The second portion of the loop begins at just under the 3 mile point. For those that only want to do the smaller 5 mile loop this is the spot for following the Old Spanish Trail back to the trailhead.


This stretch of the trail continues along a double track. Some of the hills are pretty steep if you are on a mountain bike and most of the use for this part of the Gunnison Bluffs trail comes from MTBs.


Very few people venture onto this portion of the trail. To give an idea of what lays ahead at this point the trail eventually climbs to the top of the mountain in this picture.


The trail travels away from the river at one point where it passes through a scenic wash. After passing by another large rock shelter the trail comes near the upper end of the wash where the official route climbs steeply to the top of the mountain. By continuing on through the wash along an unofficial trail you can close ranks with the Old Spanish Trail and avoid the climb.


Of course, if you opt for the shortcut you will miss out on some more good views of the river and the BLM's Bangs Canyon Management Area on the other side.


As the trail nears its end it passes through a fence line where the trail markers that were once so plentiful that you could see from one to the other totally disappear. The trail is so faint at this point that it is easy to miss where it leaves the double track. Once again the loop can be shortened by continuing straight ahead.


The Gunnison Bluffs trail reaches an end at a private property line where a road serves as a connecting route over to the Old Spanish Trail.


This long downhill stretch of the Old Spanish Trail isn't very steep but if you are on a mountain bike and happen to have a flight suit with you this would be the time to put it on. It only takes about 5-10 minutes to get back to the smaller loop from here on a bike.

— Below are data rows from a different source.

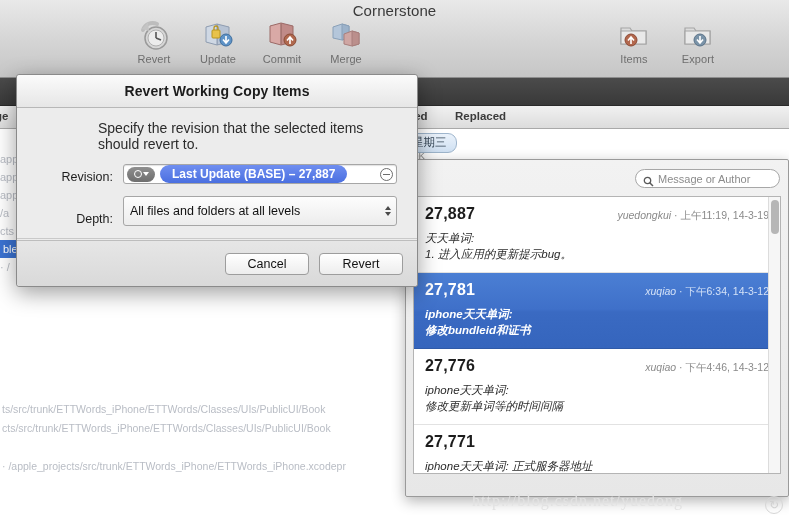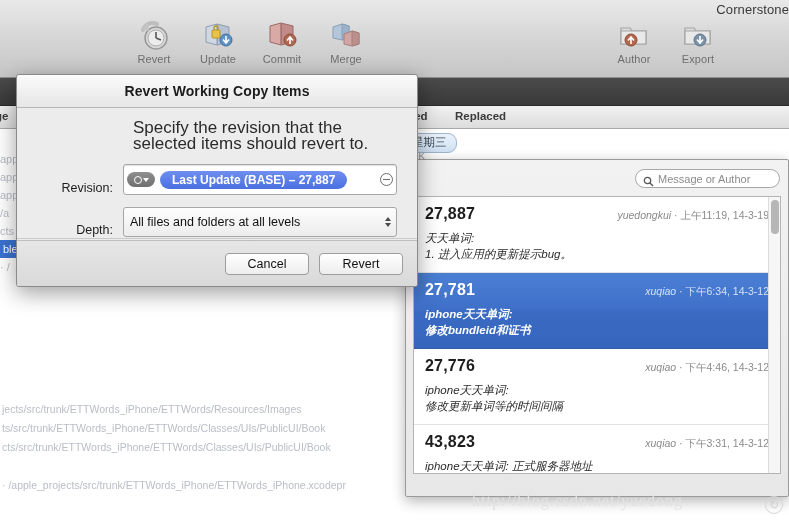"Cornerstone" .app-title { font-size: 13px -> 15px; text-align: right -> center }
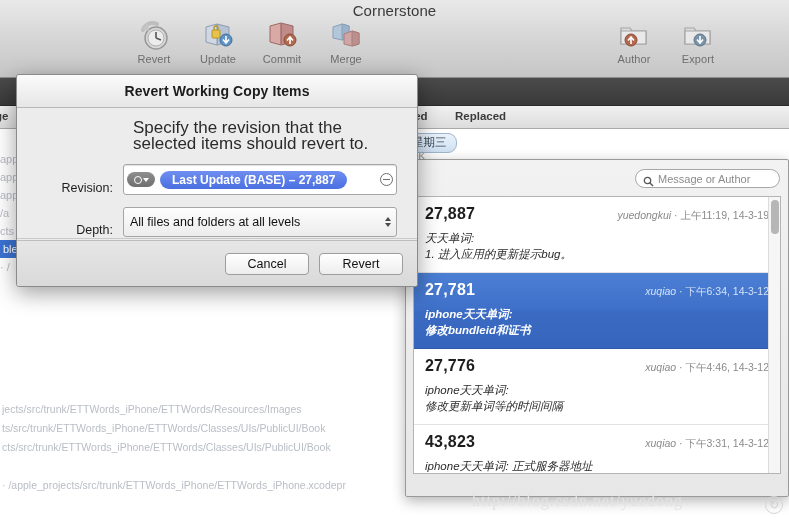"Author" div.tool-lbl { text: Author -> Items }
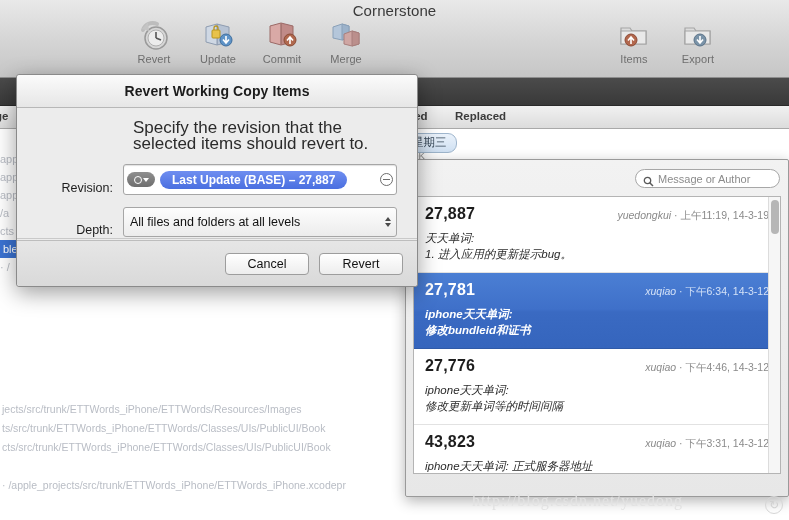"Specify the revision that the" .sheet-desc { font-size: 17px -> 14px; margin-left: 96px -> 61px }
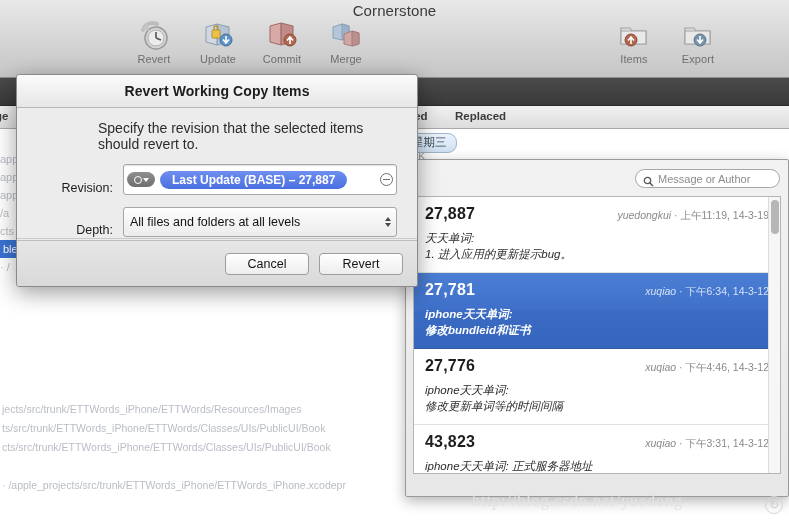"Last Update (BASE) – 27,887" .rev-token-field { height: 31px -> 20px }
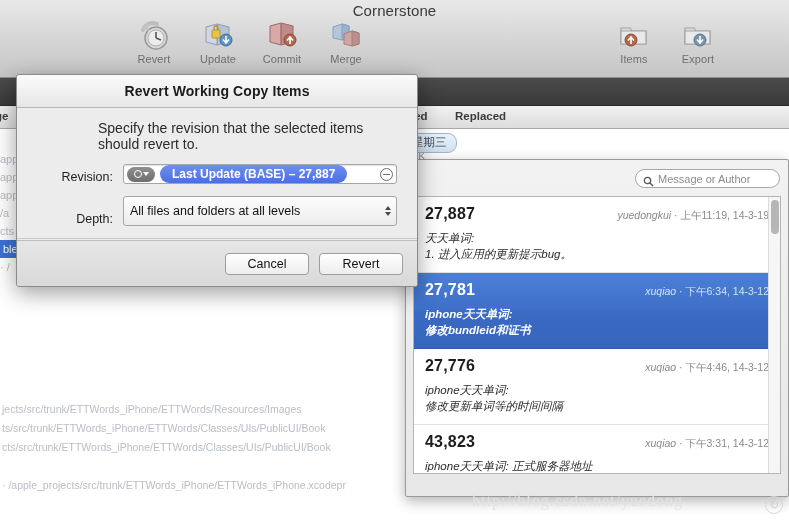"jects/src/trunk/ETTWords_iPhone/ETTWords" div.path-row { html: <div>jects/src/trunk/ETTWords_iPhone/ETTWords/Resources/Images</div> -> none }
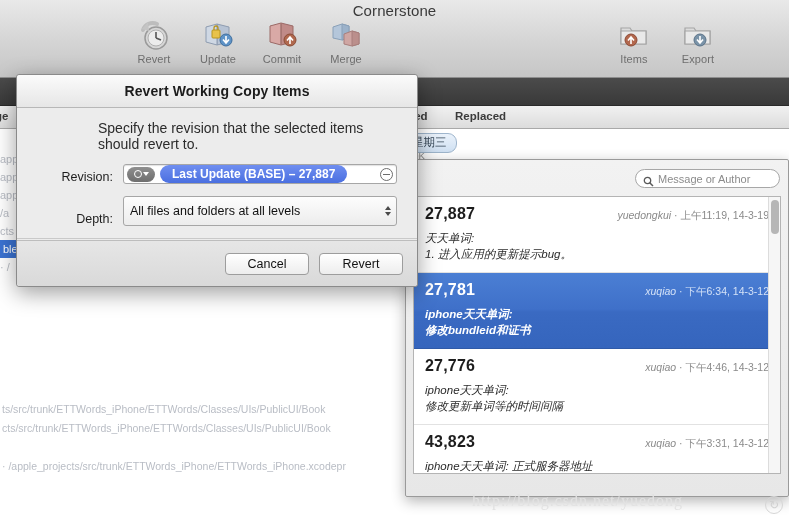"43,823" span.rev-num { text: 43,823 -> 27,771 }
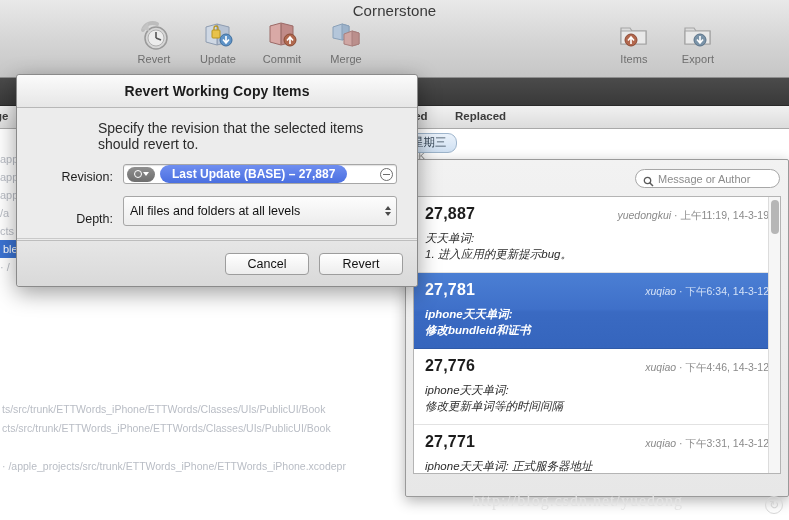"xuqiao · 下午3:31, 14-3-12" span.rev-meta { html: <span><span>xuqiao</span> · <span>下午3:31, 14-3-12</span></span> -> none }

The trail does a gradual climb once again when it gets back to the smaller loop. Then from the crest of a small ridge the last 3/4 of a mile is all downhill again. This section of the Old Spanish trail is susceptible to muddy conditions during wet weather. When that is the case we usually stick to the Gunnison Bluffs trail that is much more gravely and instead of a loop we go out and back.


We have hiked, biked and run the Gunnison Bluffs trail on many many occasions. People frequently bring their dogs here to let them get some exercise and run loose. Equestrians use the trail almost daily. However you get your exercise the Gunnison Bluffs trail is suitable for use all year long. If you would like to see it for yourself then all you have to do is 'Take a hike'.